Belakangan ini, ada satu hal yang semakin membuat Miyuki merasa tidak nyaman, Aoi yang, entah kenapa, semakin sering mencoba mengobrol dengan Ren.
Setiap kali Miyuki melihat Aoi mendekati Ren dengan senyuman cerahnya, ada rasa aneh yang menyelinap di hatinya, seolah-olah dia sedang menyaksikan sesuatu yang tidak ingin dia lihat.
Bahkan, kejadian itu pernah membuatnya begitu terkejut hingga hampir tersedak air minum yang sedang ia teguk.
Rasanya seperti seluruh dunianya berhenti sejenak saat melihat Aoi dan Ren bercakap-cakap begitu akrab, dan dia tidak bisa mengalihkan pandangannya meskipun tahu bahwa itu hanya akan membuat perasaannya semakin berantakan.
'Kenapa dia seperti itu? Dengan cara bicara yang begitu akrab, seolah-olah tidak ada batas sama sekali,' pikir Miyuki, sambil memandang dari kejauhan. Matanya terus mengikuti gerak-gerik Aoi, memperhatikan senyumnya yang tampak hangat namun terasa janggal di mata Miyuki. Dia menyadari sesuatu yang berbeda kali ini, Ren, yang biasanya terlihat santai, kini terlihat mulai gelisah. 'Padahal Ren sepertinya mulai tidak nyaman,' batinnya lagi, perasaan cemas mulai menyelip di hatinya.
Miyuki menggigit bibir bawahnya, mencoba memahami situasi yang ada.
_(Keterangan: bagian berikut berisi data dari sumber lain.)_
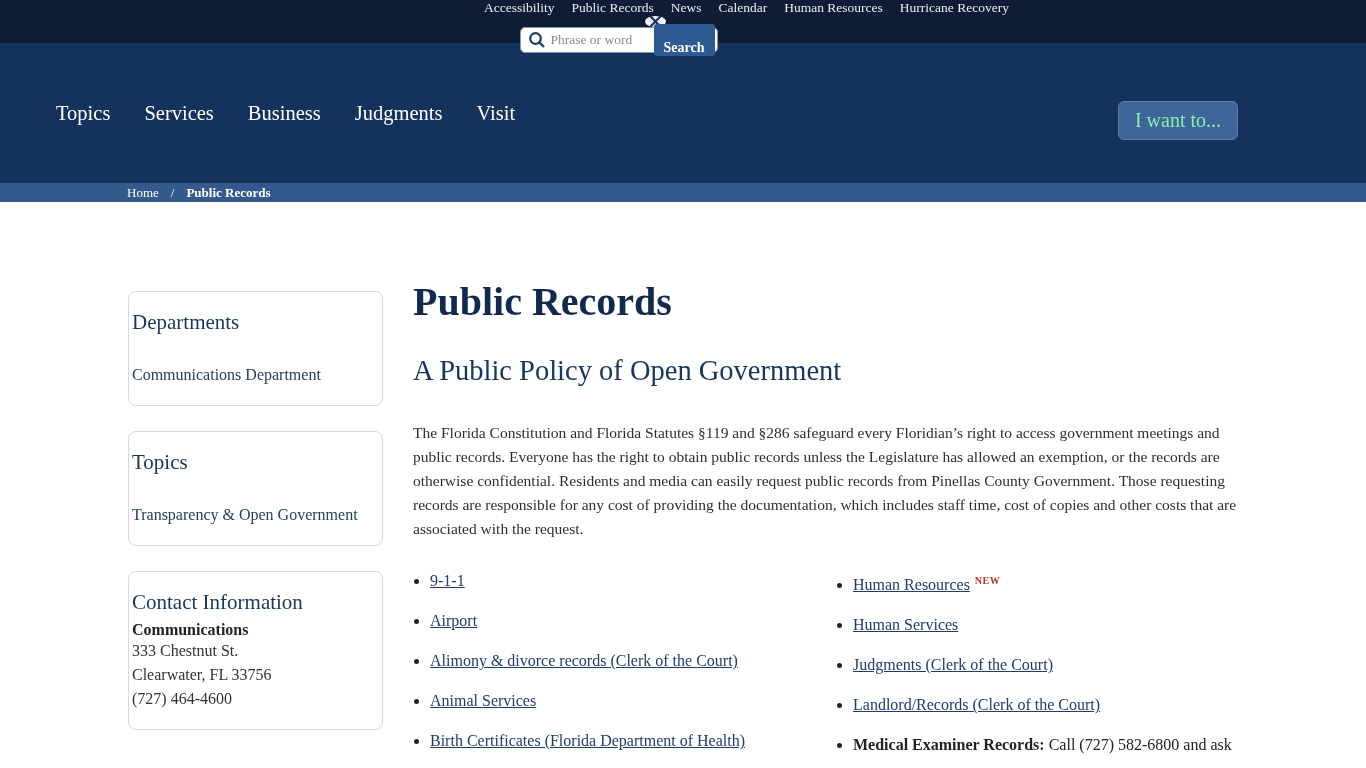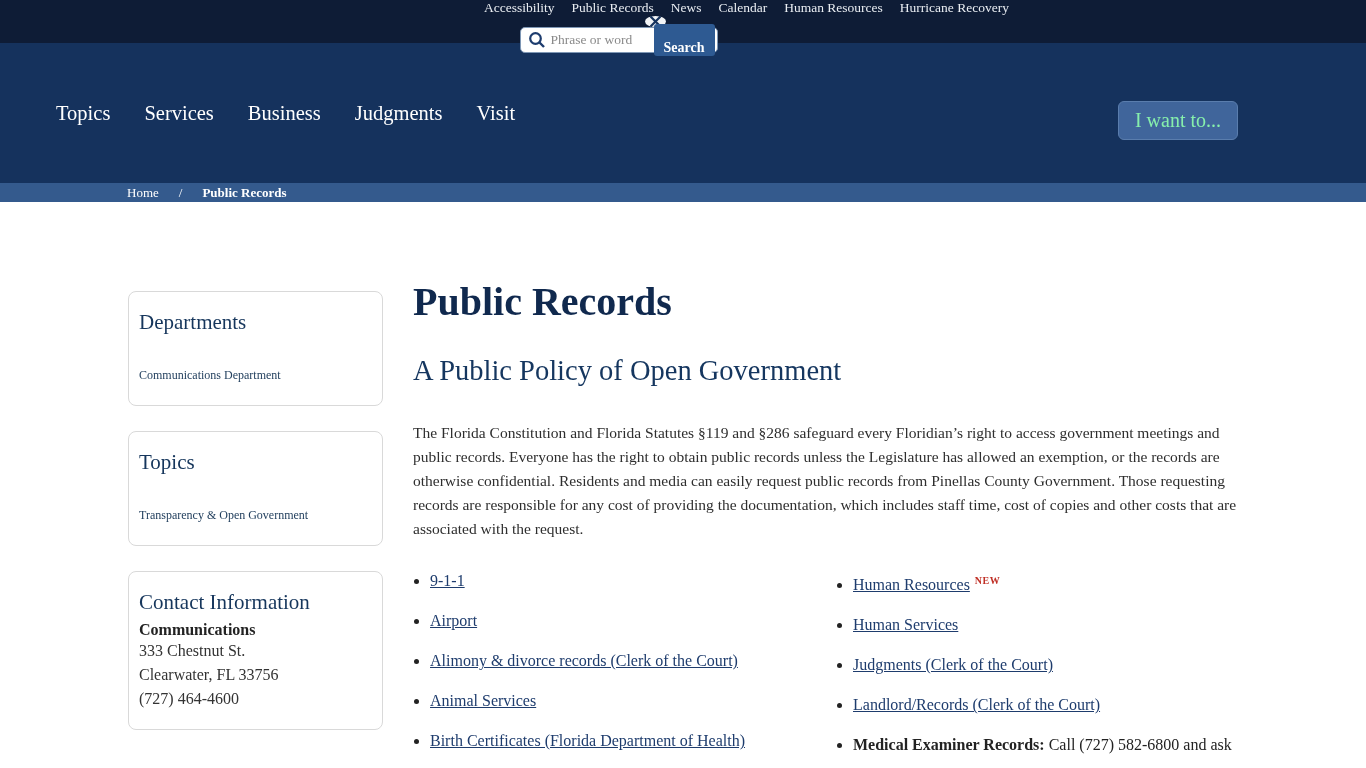--- a/index.html
+++ b/index.html
@@ -41,7 +41,7 @@
 
   
   .breadcrumb { height:19px; background:#345a8d; display:flex; align-items:center;
-                padding-left:127px; font-size:13px; color:#fff; gap:20px; }
+                padding-left:127px; font-size:13px; color:#fff; gap:12px; }
   .breadcrumb a { color:#fff; text-decoration:none; }
   .breadcrumb .current { font-weight:bold; }
 

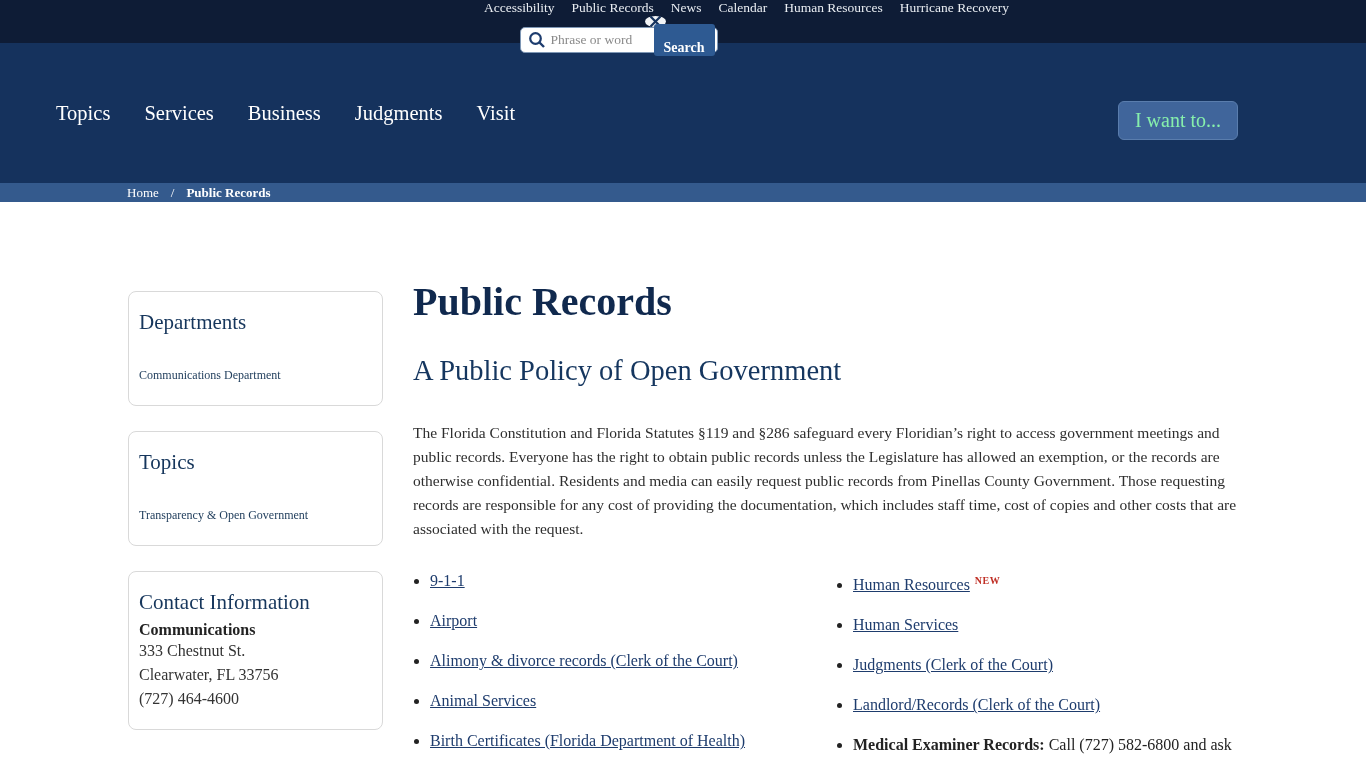--- a/index.html
+++ b/index.html
@@ -49,7 +49,7 @@
   .content { display:flex; padding:0 126px 0 128px; }
   .sidebar { width:255px; flex:none; margin-top:89px; }
   .card { border:1px solid #d9d9d9; border-radius:8px; background:#fff;
-          padding:18px 10px; margin-bottom:25px; }
+          padding:18px 3px; margin-bottom:25px; }
   .card h3 { font-size:21px; font-weight:normal; color:#16365c; margin-bottom:28px; }
   .card a { color:#24415f; text-decoration:none; font-size:12px; line-height:24px; }
   .card .org { font-weight:bold; font-size:16px; color:#222; margin-top:-8px; }

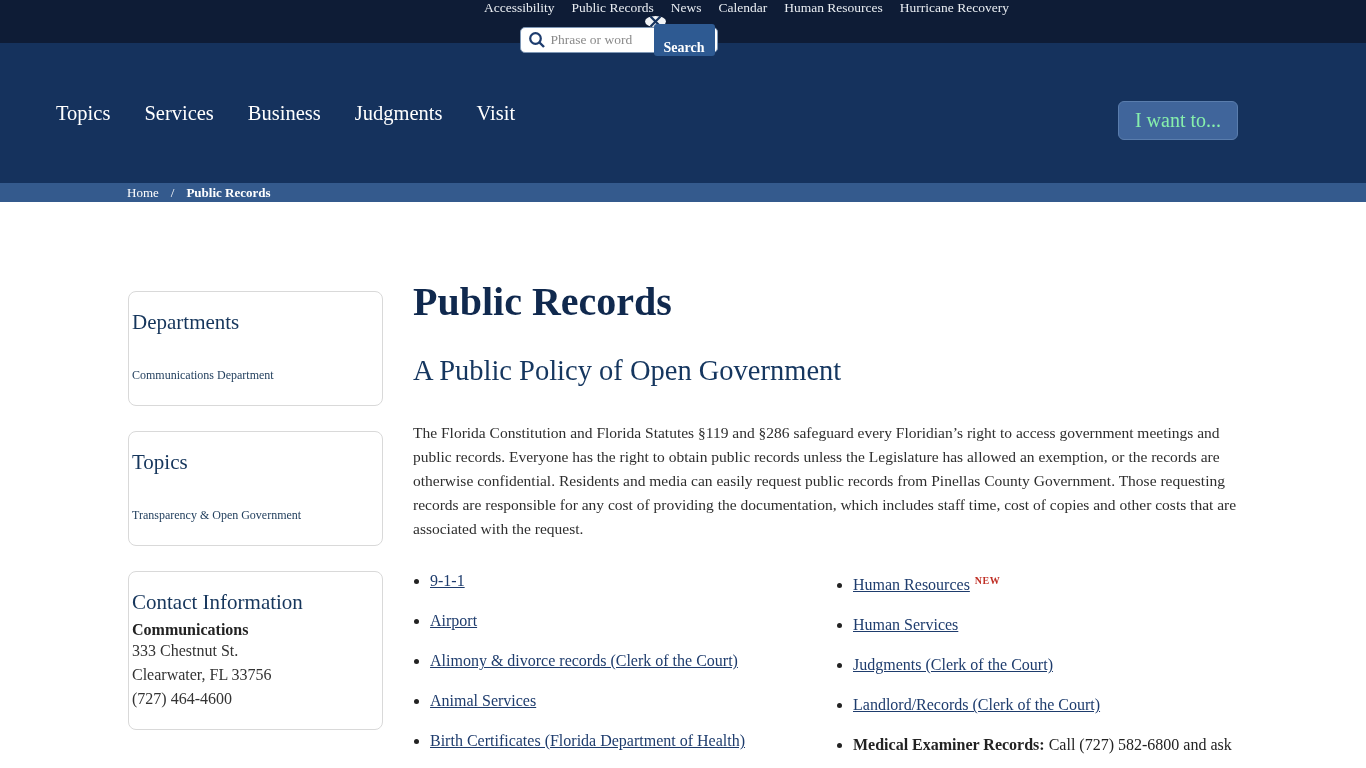--- a/index.html
+++ b/index.html
@@ -51,7 +51,7 @@
   .card { border:1px solid #d9d9d9; border-radius:8px; background:#fff;
           padding:18px 3px; margin-bottom:25px; }
   .card h3 { font-size:21px; font-weight:normal; color:#16365c; margin-bottom:28px; }
-  .card a { color:#24415f; text-decoration:none; font-size:12px; line-height:24px; }
+  .card a { color:#24415f; text-decoration:none; font-size:16px; line-height:24px; }
   .card .org { font-weight:bold; font-size:16px; color:#222; margin-top:-8px; }
   .card .addr { font-size:16px; color:#333; line-height:24px; }
   .card.contact h3 { margin-bottom:14px; }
Miyuki menganggap Ren sebagai teman baik yang selalu membantunya saat ia merasa gelisah. Kini, Miyuki memutuskan untuk menolong Ren, tetapi ia teringat tujuannya dan keputusan yang telah diambil, sehingga ia menunda pertemuannya dengan Ryuji.
Meskipun hati Miyuki diliputi keraguan, ia tahu bahwa membantu Ren adalah hal yang penting. Dengan napas panjang, ia mencoba menenangkan pikirannya dan menyusun rencana. Dalam perjalanan menuju tempat Ren, bayangan tentang Ryuji sesekali muncul di benaknya, membuat hatinya semakin berat.
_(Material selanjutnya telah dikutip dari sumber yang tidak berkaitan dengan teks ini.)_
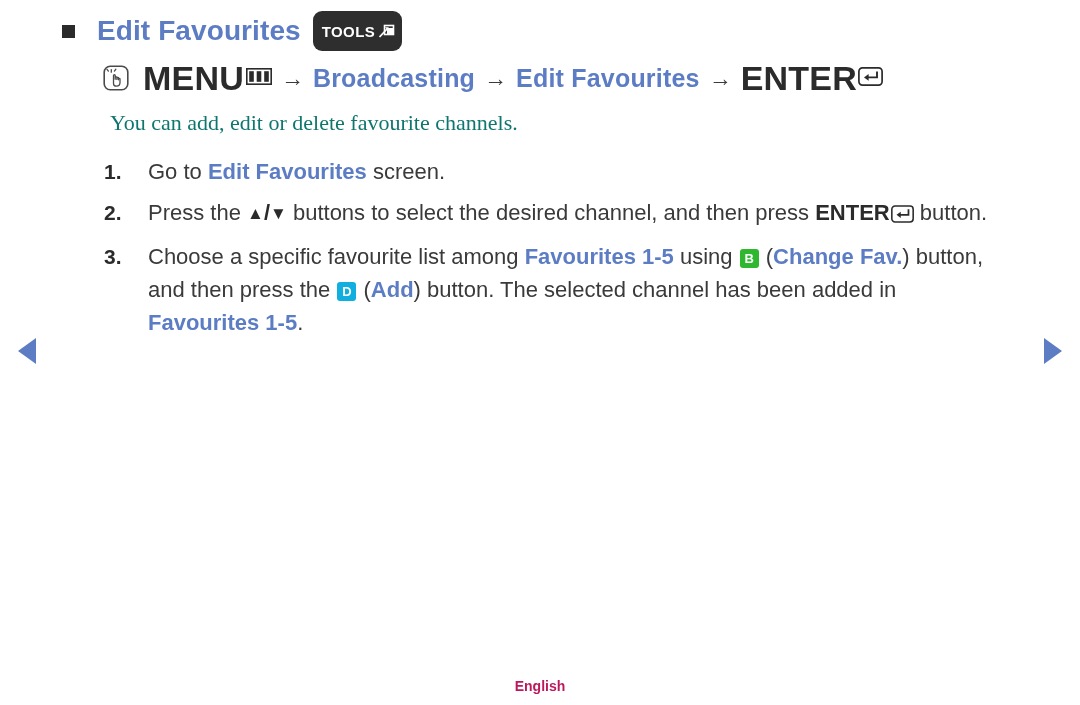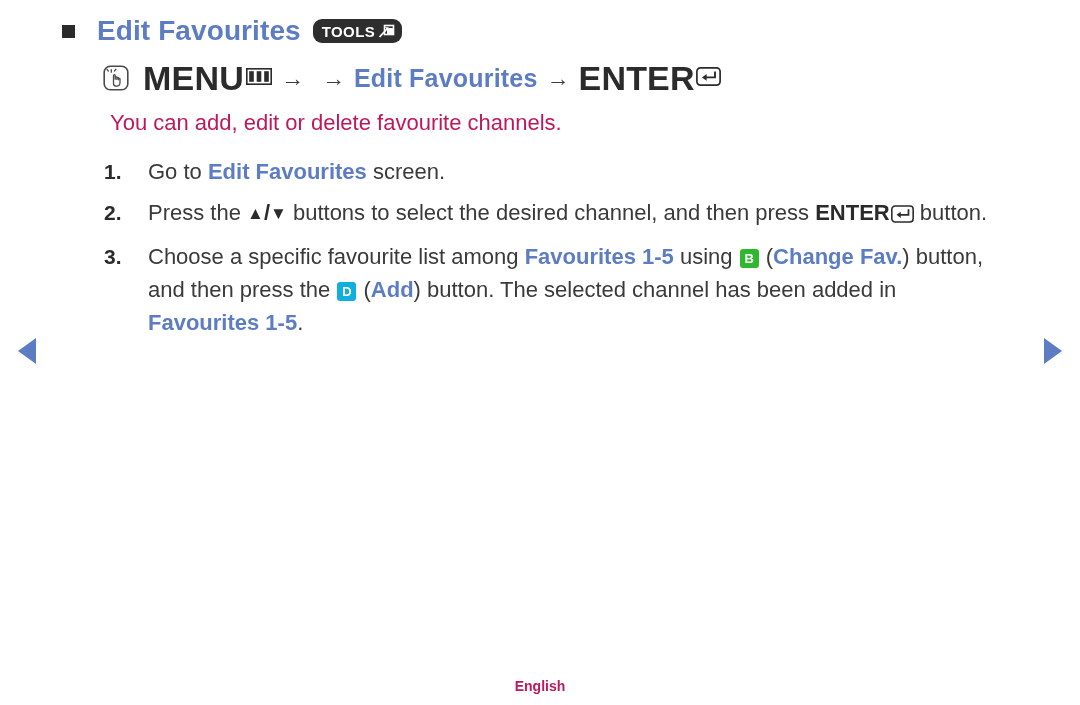--- a/index.html
+++ b/index.html
@@ -47,7 +47,7 @@
     margin-left: 12px;
     background: #2e2e2e;
     border-radius: 9px;
-    height: 24px;
+    height: 40px;
     padding: 0 7px 0 9px;
     display: inline-flex;
     align-items: center;

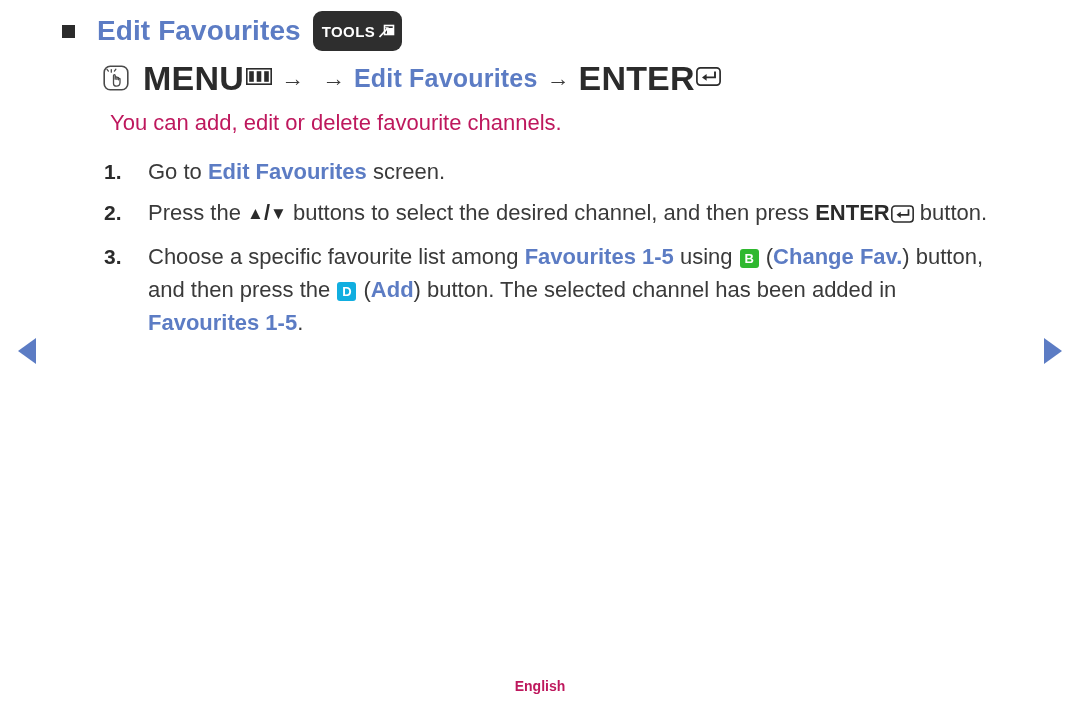--- a/index.html
+++ b/index.html
@@ -271,6 +271,7 @@
       </svg>
     </span>
     <span class="arrow">→</span>
+    <span class="kw-blue">Broadcasting</span>
     <span class="arrow">→</span>
     <span class="kw-blue">Edit Favourites</span>
     <span class="arrow">→</span>

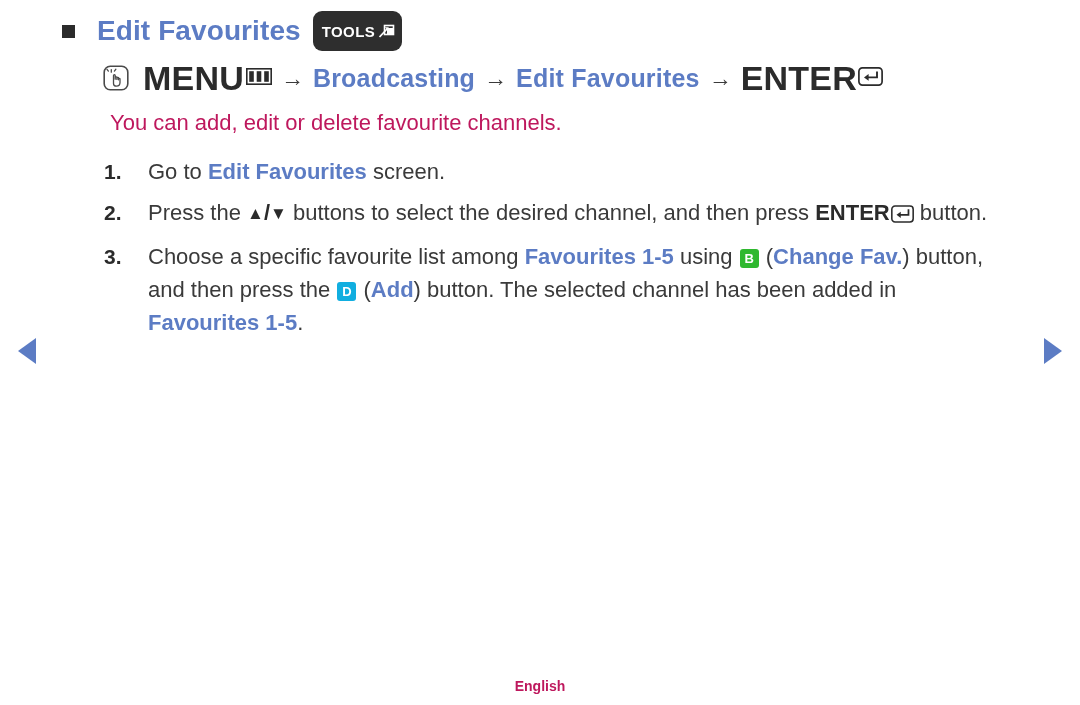--- a/index.html
+++ b/index.html
@@ -113,8 +113,9 @@
     left: 110px;
     top: 110px;
     font-size: 22px;
-    color: #be185d;
+    color: #0f766e;
     white-space: nowrap;
+    font-family: Liberation Serif, serif;
   }
 
   .steps {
"Aku harus kuat," gumamnya pada diri sendiri.
Ren yang sedang berdiri di dekat taman sekolah terlihat sesekali melirik Aoi yang tampaknya terus berbicara tanpa henti. Wajahnya menunjukkan ekspresi canggung, namun Ren berusaha untuk tetap sopan. Miyuki memperhatikan dari kejauhan, menguatkan tekadnya untuk campur tangan.
Dengan langkah mantap, ia mendekati mereka, berusaha menjaga ekspresi wajahnya tetap tenang meskipun hatinya berdebar kencang.
"Ren," panggil Miyuki dengan suara lembut namun tegas, menarik perhatian keduanya.
Ren tampak lega melihat Miyuki, sementara Aoi hanya memberikan senyuman tipis.
"Oh, Miyuki. Ada apa?" tanya Ren, mencoba mengalihkan perhatian dari Aoi.
"Aku hanya ingin memastikan kalau kamu baik-baik saja," jawab Miyuki sambil menatap Ren dengan tatapan penuh arti. Dia sengaja tidak memperhatikan Aoi, meskipun kehadiran gadis itu membuat suasana menjadi sedikit canggung.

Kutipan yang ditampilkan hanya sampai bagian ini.